The Fed, under Chairman Ben Bernanke, has been keeping a key short-term interest rate near zero for over four years and is buying tens of billions of dollars in Treasury and mortgage bonds a month to keep downward pressure on longer-term interest rates and to provide liquidity to financial institutions.
Oh, and it's buying those bonds with money created out of thin air with the electronic equivalent of a printing press.
Minutes from the Fed's Jan. 29-30 policy meeting showed increasing debate over whether to end the huge stimulus sooner rather than later.
Still, the Fed voted 11-1 to continue its $85-billion monthly bond buying program for now.
However, the concerns were enough to drive European stocks sharply lower Thursday and contributed to a second day of declines for U.S. stocks — even though there's scant evidence of rising inflation.
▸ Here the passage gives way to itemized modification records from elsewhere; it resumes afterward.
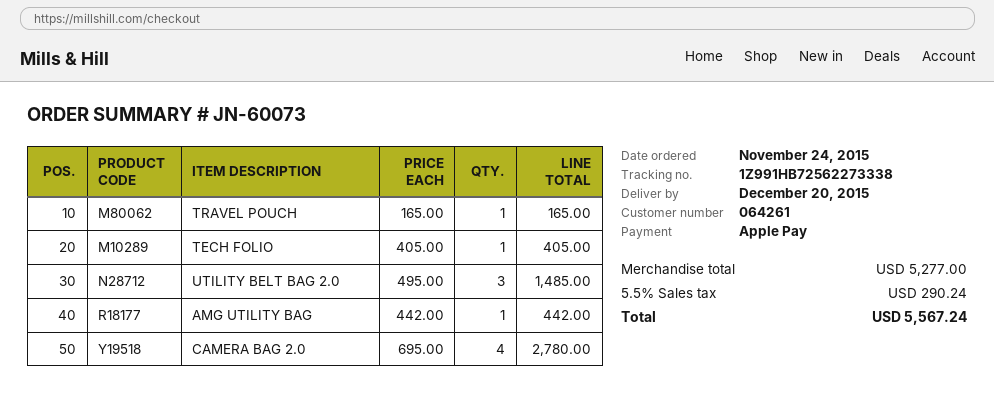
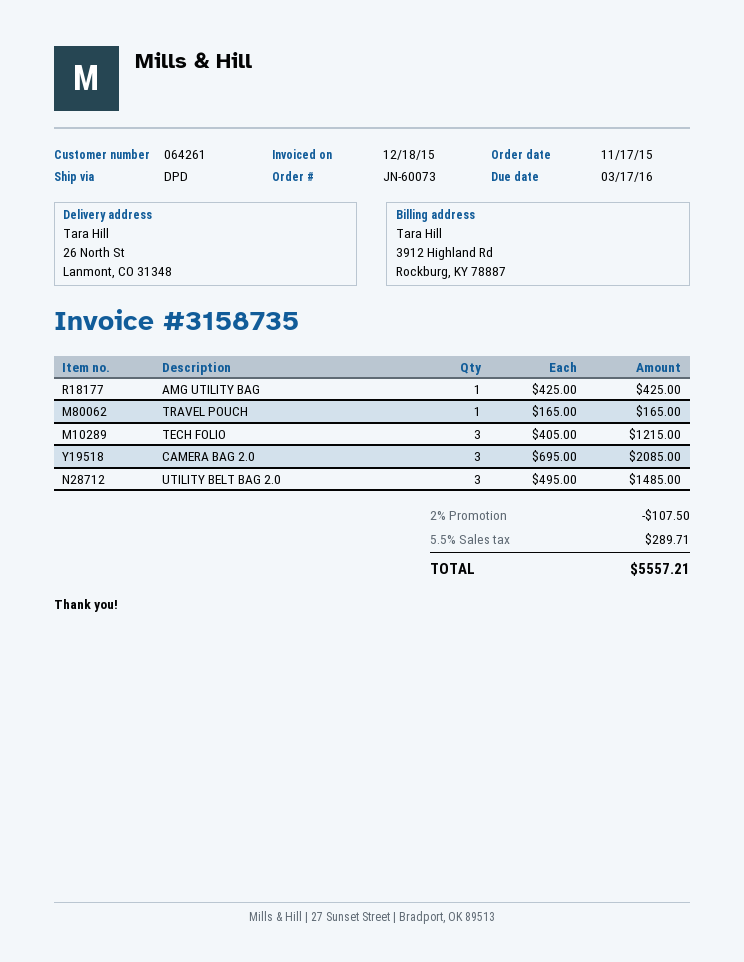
order date: 2015-11-24 -> 2015-11-17
TECH FOLIO: 1 x 405.00 = 405.00 -> 3 x 405.00 = 1215.00
AMG UTILITY BAG: 1 x 442.00 = 442.00 -> 1 x 425.00 = 425.00
CAMERA BAG 2.0: 4 x 695.00 = 2780.00 -> 3 x 695.00 = 2085.00
discount: none -> 2% = 107.50
tax: 5.5% = 290.24 -> 5.5% = 289.71
total: 5567.24 -> 5557.21

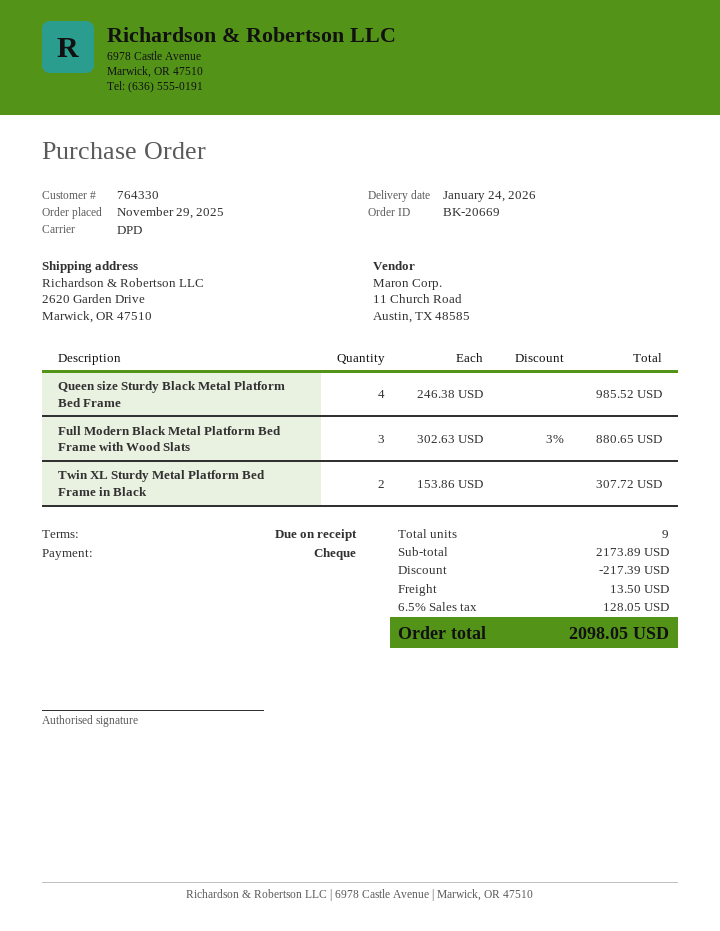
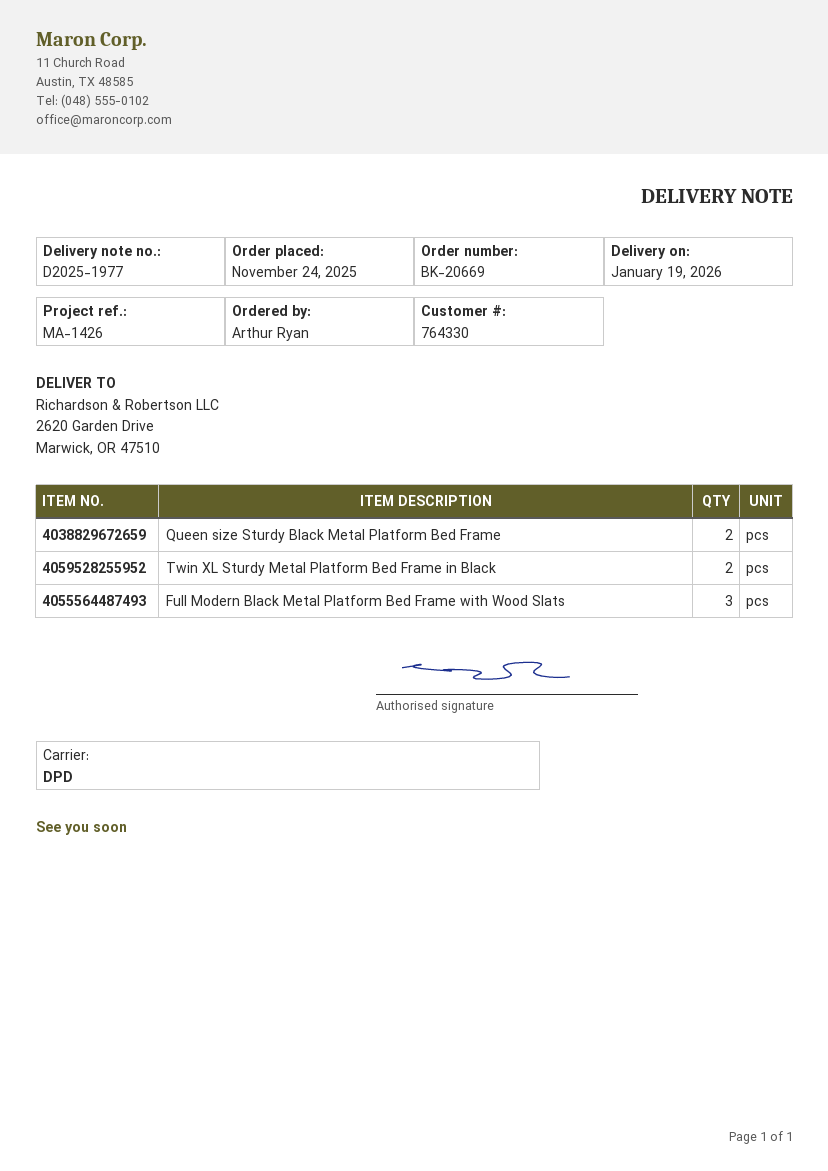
order date: 2025-11-29 -> 2025-11-24
delivery date: 2026-01-24 -> 2026-01-19
Queen size Sturdy Black Metal Platform Bed Frame: 4 -> 2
U.S. consumer prices were flat last month, a new government report shows, another sign inflation remains in check.
The latest crisis for President Barack Obama and Congress is the approach of deep, mandatory "sequester" spending cuts due to hit March 1 absent a bipartisan deficit-reduction deal. So far Republicans who lead the House have rejected Obama's insistence that any agreement be "balanced" with both spending cuts and increased tax revenues.
U.S. policymakers barely averted a "fiscal cliff" at the end of last year.
"Managing from crisis to crisis every 60 to 90 days is absurd," House Minority Whip Steny Hoyer, D-Md., said Thursday on MSNBC.